No pretence of wining and dining her first, Brooke noted, one half of her applauding his cynical down-to-earth attitude while the other half was horrified, cringing away from the implications of his comment. Obviously he was a man well used to getting what he wanted, but tonight she was going to blast a hole into that immense self-conceit which she told herself a little fancifully was going to be not just a blow for herself, but for the whole of womankind—or at least that part of it young and attractive enough to catch the eye of Mr—–? She frowned, realising that she didn’t even know his name, subduing the hysterical bubbles of laughter rising up inside her, at the thought that she had verbally committed herself to going to bed with a man whose name she didn’t even know, and who didn’t know hers.

‘I’m Brooke Beauclere by the way,’ she introduced herself, rectifying the omission.

‘Adam Henderson.’ He watched her carefully, but she made no response to the name, which was unfamiliar to her.
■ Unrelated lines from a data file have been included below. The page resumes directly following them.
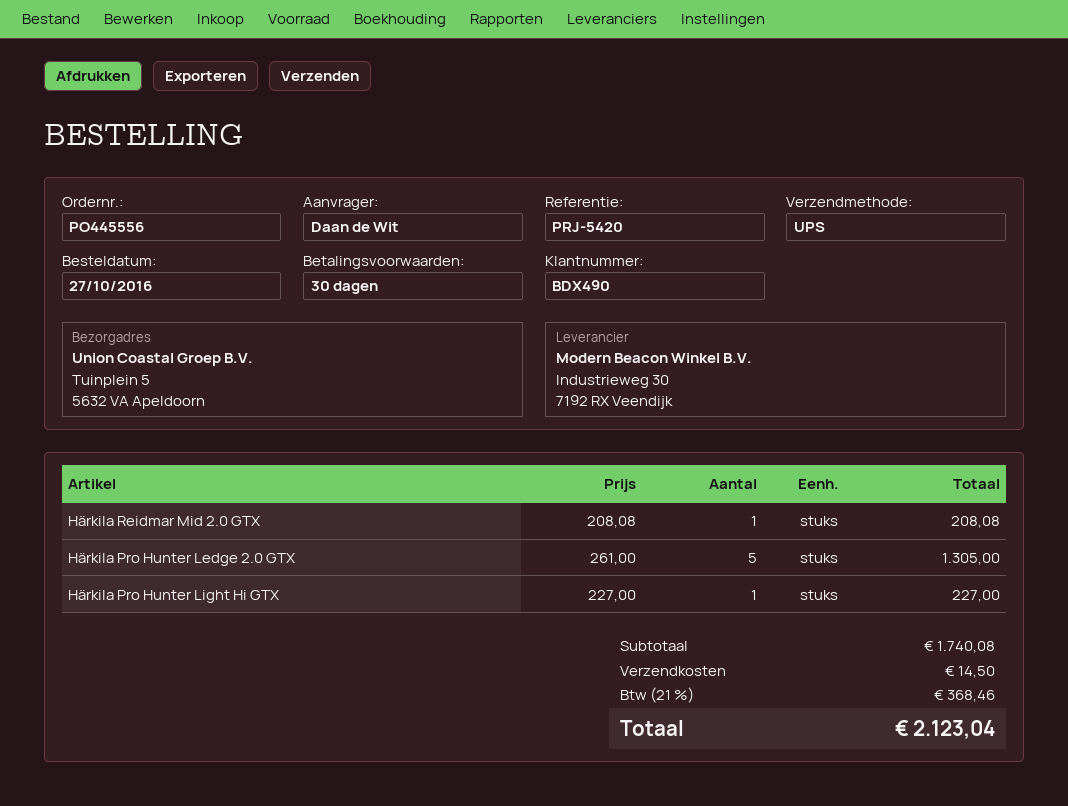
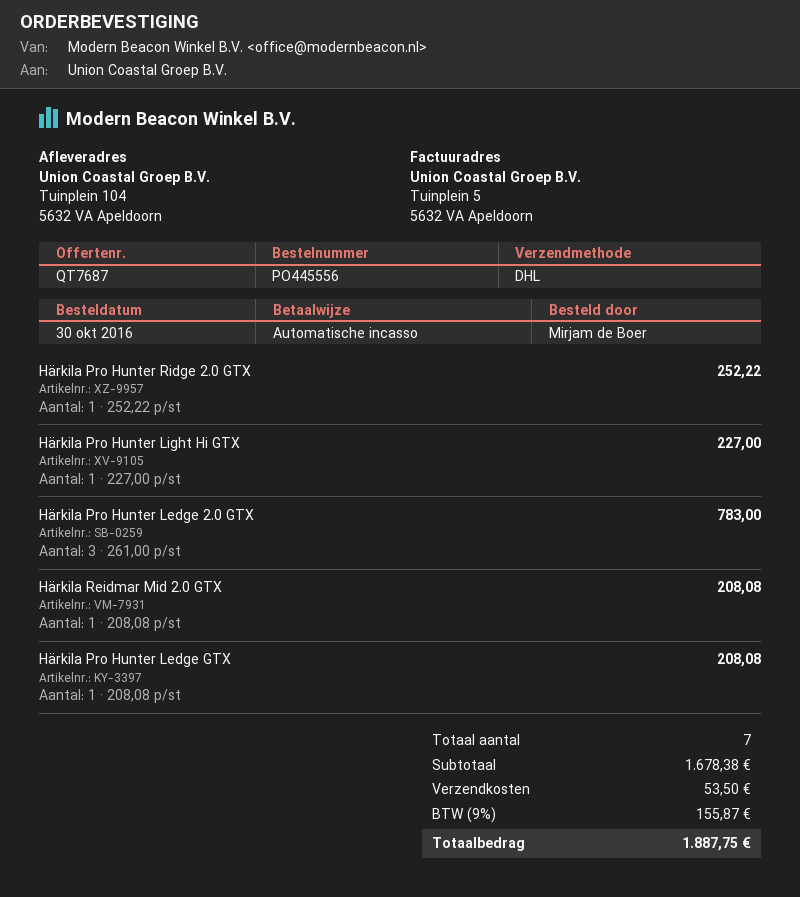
order date: 2016-10-27 -> 2016-10-30
ordered by: Daan de Wit -> Mirjam de Boer
shipping method: UPS -> DHL
ship to: Tuinplein 5, 5632 VA Apeldoorn -> Tuinplein 104, 5632 VA Apeldoorn
Härkila Pro Hunter Ledge 2.0 GTX: 5 x 261.00 = 1305.00 -> 3 x 261.00 = 783.00
Härkila Pro Hunter Ridge 2.0 GTX: none -> 1 x 252.22 = 252.22
Härkila Pro Hunter Ledge GTX: none -> 1 x 208.08 = 208.08
subtotal: 1740.08 -> 1678.38
shipping: 14.50 -> 53.50
tax: 21% = 368.46 -> 9% = 155.87
total: 2123.04 -> 1887.75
Nor did he offer to shake her hand, instead, sliding his grip from her wrist to her hand, lifting it palm upwards to his mouth and placing his lips against it. The brush of his tongue against her palm made her jump in surprise, a thousand tiny nerve endings pulsing into life as his lips moved down to her fingers, nibbling erotically at her skin. When he finally released her hand she felt hot and disorientated. No one had ever made her feel like that before, but as she pulled herself together she reminded herself that practice makes perfect, and that no doubt he had learned long, long ago, just how to make a woman responsive to him. He certainly didn’t look the type of man who would expect his partner to lie back and think of England, and he must want something for his money other than an unresponsively receptive body, Brooke thought cynically.

‘Until tonight….’

He let her go and watched her walk out of the door. Brooke was acutely conscious of his eyes on her back, and only realised when she got outside that she had been holding her breath.

A brisk walk down the drive to her lodge did much to restore her normal equilibrium, and by the time she reached the Lodge she was mentally berating herself for her stupidity. It must have been the wine, was her only excuse, but as she had drunk only the one glass it was a feeble one. Never one to deceive herself for long as she opened the door and braced herself to receive the enthusiastic embrace of her uncle’s Afghan hound Brooke acknowledged that it was the man himself who had affected her, infuriating her to the point where she felt compelled to give the antagonism she had felt towards him an actual physical life.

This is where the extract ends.